There are no tracking issues. The issues are complains about the project: bugs and features requests. The number is too high. It makes the project look bad. There should be more effort in closing/rejecting issues.

Currently, it’s 2:1 in favour of closed issues for the last week/month. This suggests at least some degree of issue reduction (net minus of almost 400 open bugs over the last 31 days).

I think auto-closing issues is problematic (and often seen as hostile to reporters), but on the other end of the spectrum, the amount of care in closing issues suggested in Triaging old Clang bugs is perhaps a tad excessive even though it is laudable (e.g. if a bug doesn’t reproduce on main, I think it’d be valid to close, as a pragmatic trade-off that takes old issues seriously but leans towards cleaning up the tracker).

The larger issue is IMO that most people are paid (or at least more interested) to work on features, and cleaning up the backlog is a hard sell for that, even though it’s really necessary long-term. The backlog would look quite different if people spent 5-10% of their weekly LLVM time on the bug tracker (and other tech debt).

Agree. For instance, a crash report with reproducer attached should be enough for us to treat the report seriously, even an old one.

I’d agree with you two months ago, but my instance of Compiler Explorer with assertion builds of Clang showcased how the right tooling can improve quality and speed of triaging (in this case for crash reports).

In my experience, the time-consuming part of triaging is test case reduction (even with C-Reduce), which is needed sometimes.
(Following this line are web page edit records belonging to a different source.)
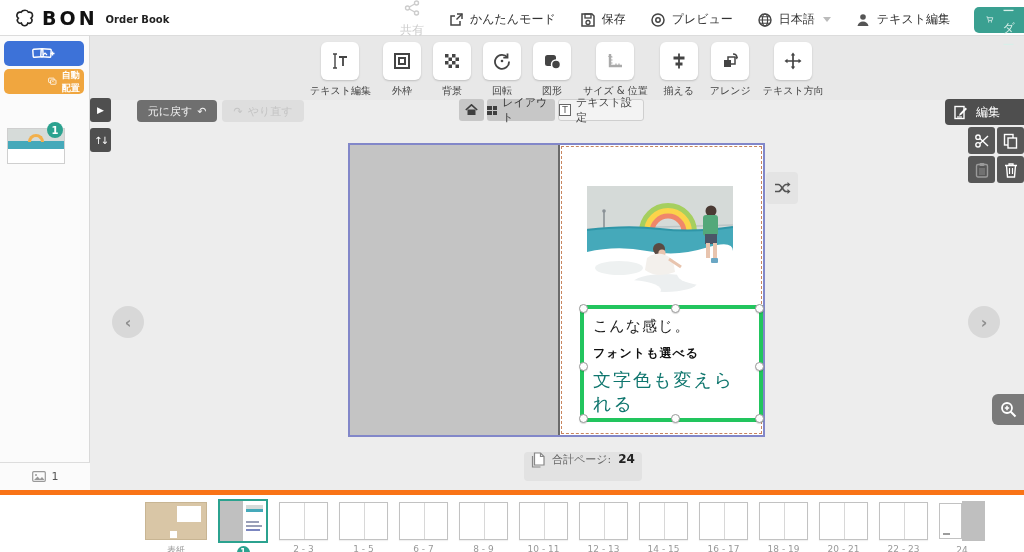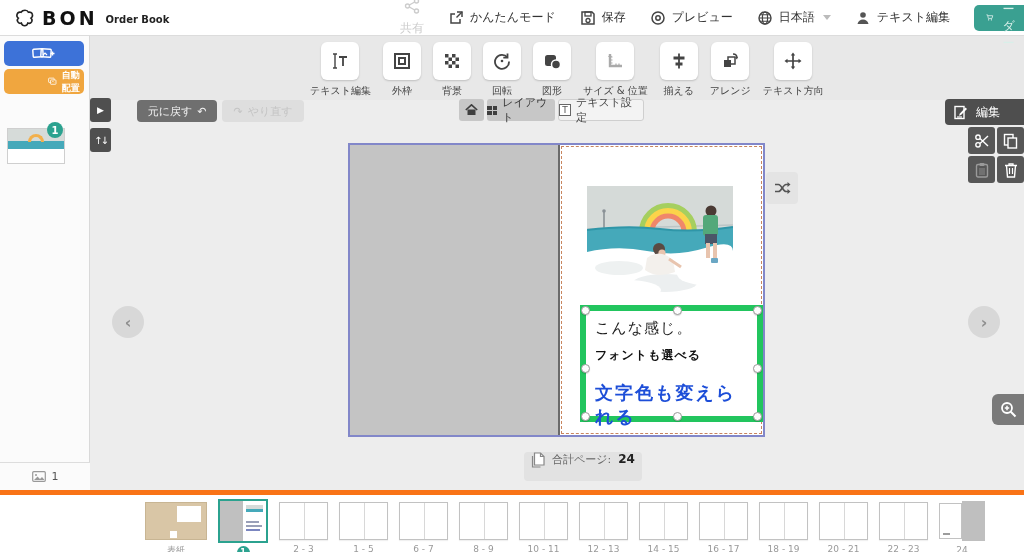"BON" .header { align-items: center -> none }
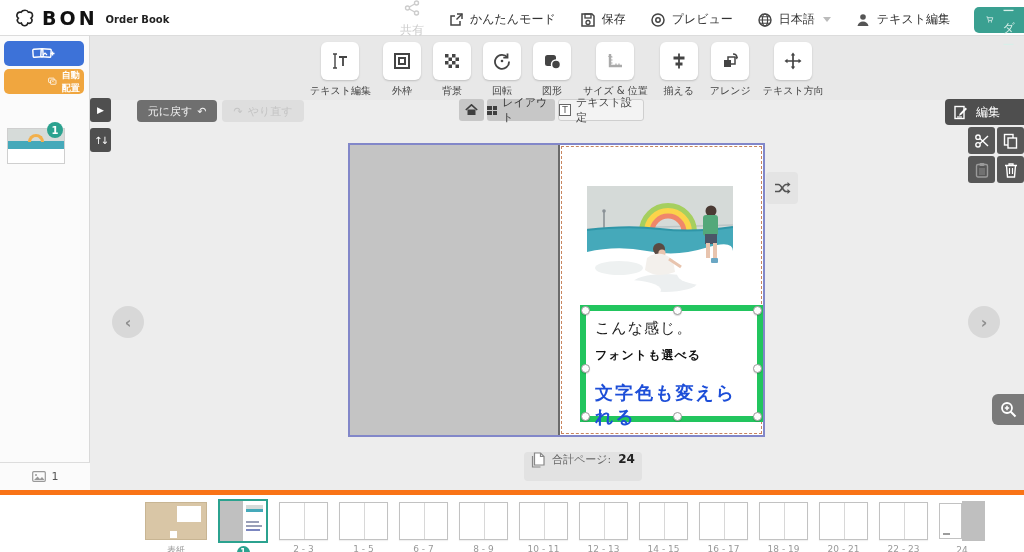"こんな感じ。" .textbox { border: 6px solid #22c55e -> 4px solid #22c55e }
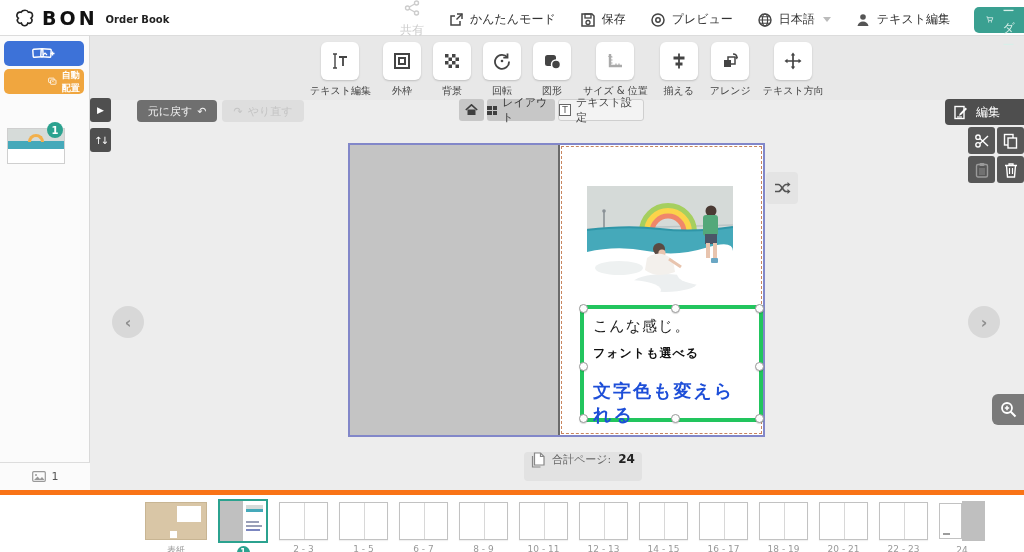"文字色も変えられる" .t-line3 { color: #1d4ed8 -> #0f766e; font-weight: bold -> none; margin-top: 17px -> 6px }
Labeling issues correctly or pulling couple of tricks in Compiler Explorer in order to reproduce pales in comparison with that.
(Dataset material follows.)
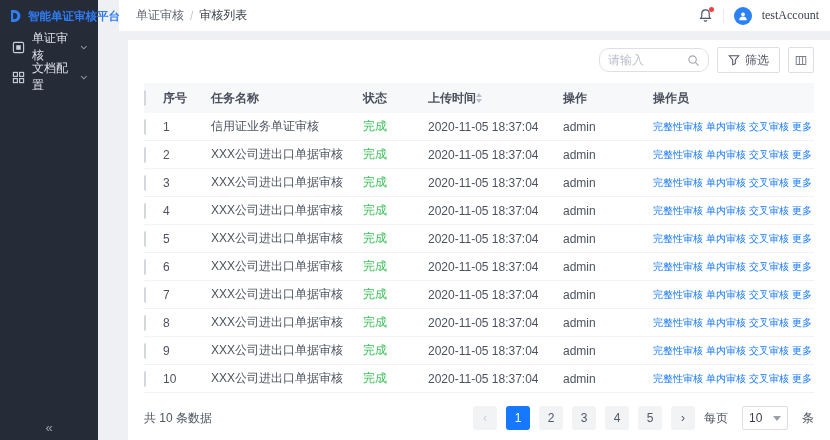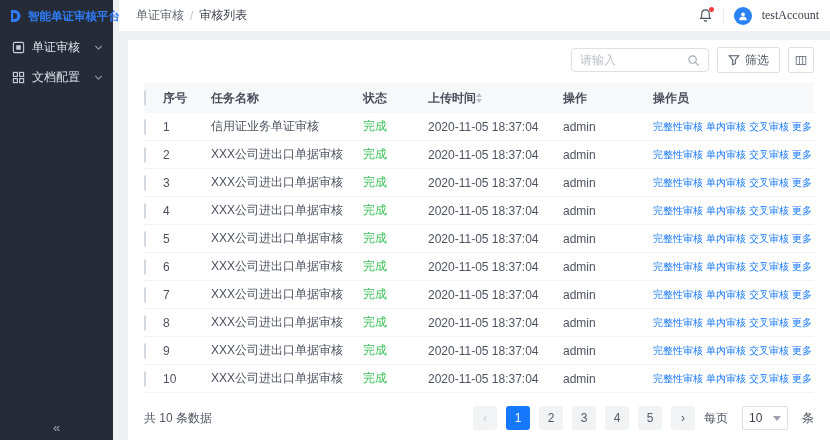"智能单证审核平台" .sidebar { width: 113px -> 98px }
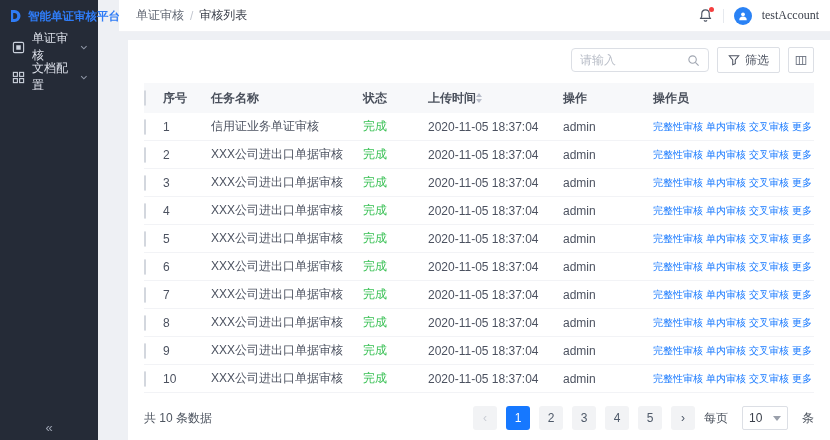"请输入" .search-box { border-radius: 4px -> 10px; width: 138px -> 110px }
I consider labeling important, because our big issue database can become a good set of regression tests. We’ve already ran into a situation of a decade-old crash resurfacing recently because of lack of such regression testing (GH17283).

I agree with that, but I’d like to point out that pool of bugs that can be triaged without decent background knowledge is limited. Crashes are nice in this regard, which is the reason I work through them, but I estimate those as couple of thousands, and we worked through hundreds of them already.

At some not-so-distant point we’ll be facing a choice between taking bugs less seriously or eating up already scarce reviewer time to continue taking them seriously.